• **What you are asked to do**:
Although the entries contain pictures, write out only their text, exactly as it stands.

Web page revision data
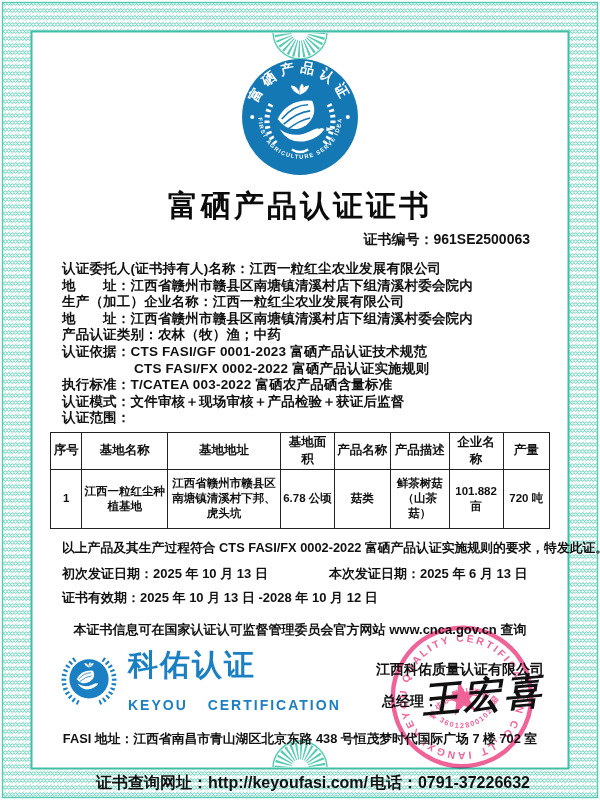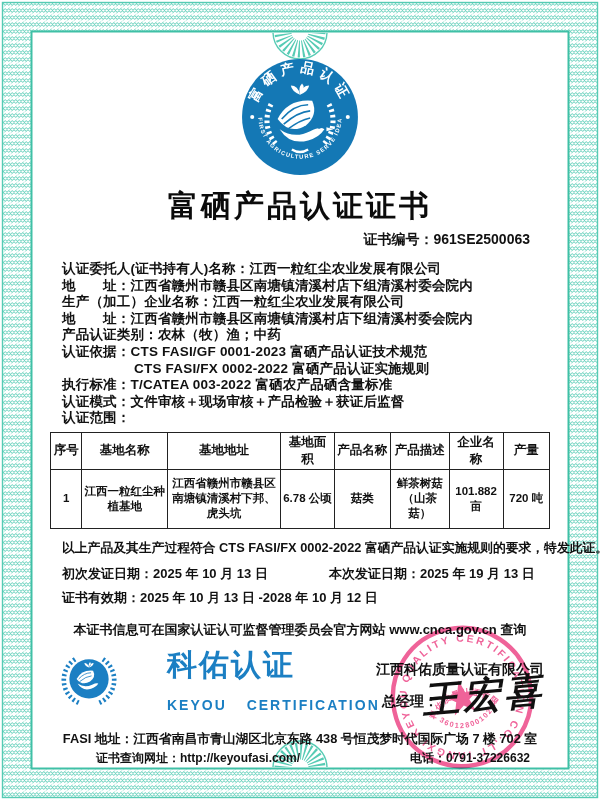--- a/index.html
+++ b/index.html
@@ -167,7 +167,7 @@
 
     <div class="dates-row">
       <span>初次发证日期：2025 年 10 月 13 日</span>
-      <span>本次发证日期：2025 年 19 月 13 日</span>
+      <span>本次发证日期：2025 年 6 月 13 日</span>
     </div>
     <div class="validity">证书有效期：2025 年 10 月 13 日 -2028 年 10 月 12 日</div>
 

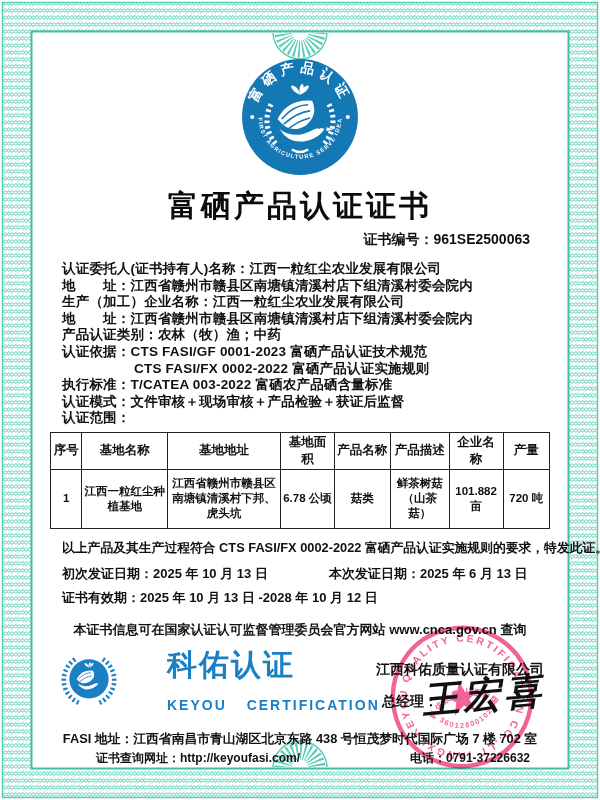--- a/index.html
+++ b/index.html
@@ -30,7 +30,7 @@
   .query-line{margin-top:14px;text-align:center;font-size:13px;font-weight:700;}
 
   .footer{position:relative;height:168px;margin-top:6px;}
-  .keyou-logo{position:absolute;left:22px;top:4px;display:flex;align-items:flex-start;gap:39px;}
+  .keyou-logo{position:absolute;left:22px;top:4px;display:flex;align-items:flex-start;}
   .keyou-text{margin-left:8px;}
   .keyou-cn{font-size:30px;font-weight:900;color:#1b7fc3;letter-spacing:2px;line-height:32px;}
   .keyou-en{font-size:14px;font-weight:700;color:#1b7fc3;letter-spacing:2px;word-spacing:14px;margin-top:16px;}

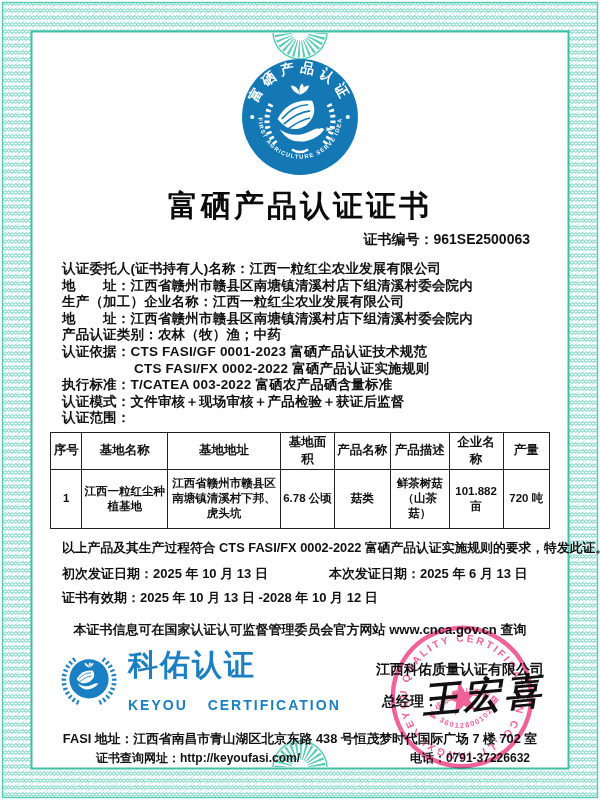--- a/index.html
+++ b/index.html
@@ -40,7 +40,7 @@
   .signature{position:absolute;left:386px;top:26px;font-family:"DejaVu Serif","Liberation Serif",serif;
     font-style:italic;font-weight:700;font-size:37px;color:#101010;transform:rotate(-5deg);letter-spacing:4px;}
   .fasi-address{position:absolute;left:0;right:0;top:86px;text-align:center;font-size:12.8px;font-weight:700;white-space:nowrap;}
-  .bottom-row{position:absolute;left:60px;right:34px;top:105px;display:flex;justify-content:space-between;font-size:12px;font-weight:700;}
+  .bottom-row{position:absolute;left:60px;right:34px;top:128px;display:flex;justify-content:space-between;font-size:16px;font-weight:700;}
 </style>
 </head>
 <body>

• **Task answer**:
--- a/index.html
+++ b/index.html
@@ -167,7 +167,7 @@
 
     <div class="dates-row">
       <span>初次发证日期：2025 年 10 月 13 日</span>
-      <span>本次发证日期：2025 年 19 月 13 日</span>
+      <span>本次发证日期：2025 年 6 月 13 日</span>
     </div>
     <div class="validity">证书有效期：2025 年 10 月 13 日 -2028 年 10 月 12 日</div>
 

--- a/index.html
+++ b/index.html
@@ -30,7 +30,7 @@
   .query-line{margin-top:14px;text-align:center;font-size:13px;font-weight:700;}
 
   .footer{position:relative;height:168px;margin-top:6px;}
-  .keyou-logo{position:absolute;left:22px;top:4px;display:flex;align-items:flex-start;gap:39px;}
+  .keyou-logo{position:absolute;left:22px;top:4px;display:flex;align-items:flex-start;}
   .keyou-text{margin-left:8px;}
   .keyou-cn{font-size:30px;font-weight:900;color:#1b7fc3;letter-spacing:2px;line-height:32px;}
   .keyou-en{font-size:14px;font-weight:700;color:#1b7fc3;letter-spacing:2px;word-spacing:14px;margin-top:16px;}

--- a/index.html
+++ b/index.html
@@ -40,7 +40,7 @@
   .signature{position:absolute;left:386px;top:26px;font-family:"DejaVu Serif","Liberation Serif",serif;
     font-style:italic;font-weight:700;font-size:37px;color:#101010;transform:rotate(-5deg);letter-spacing:4px;}
   .fasi-address{position:absolute;left:0;right:0;top:86px;text-align:center;font-size:12.8px;font-weight:700;white-space:nowrap;}
-  .bottom-row{position:absolute;left:60px;right:34px;top:105px;display:flex;justify-content:space-between;font-size:12px;font-weight:700;}
+  .bottom-row{position:absolute;left:60px;right:34px;top:128px;display:flex;justify-content:space-between;font-size:16px;font-weight:700;}
 </style>
 </head>
 <body>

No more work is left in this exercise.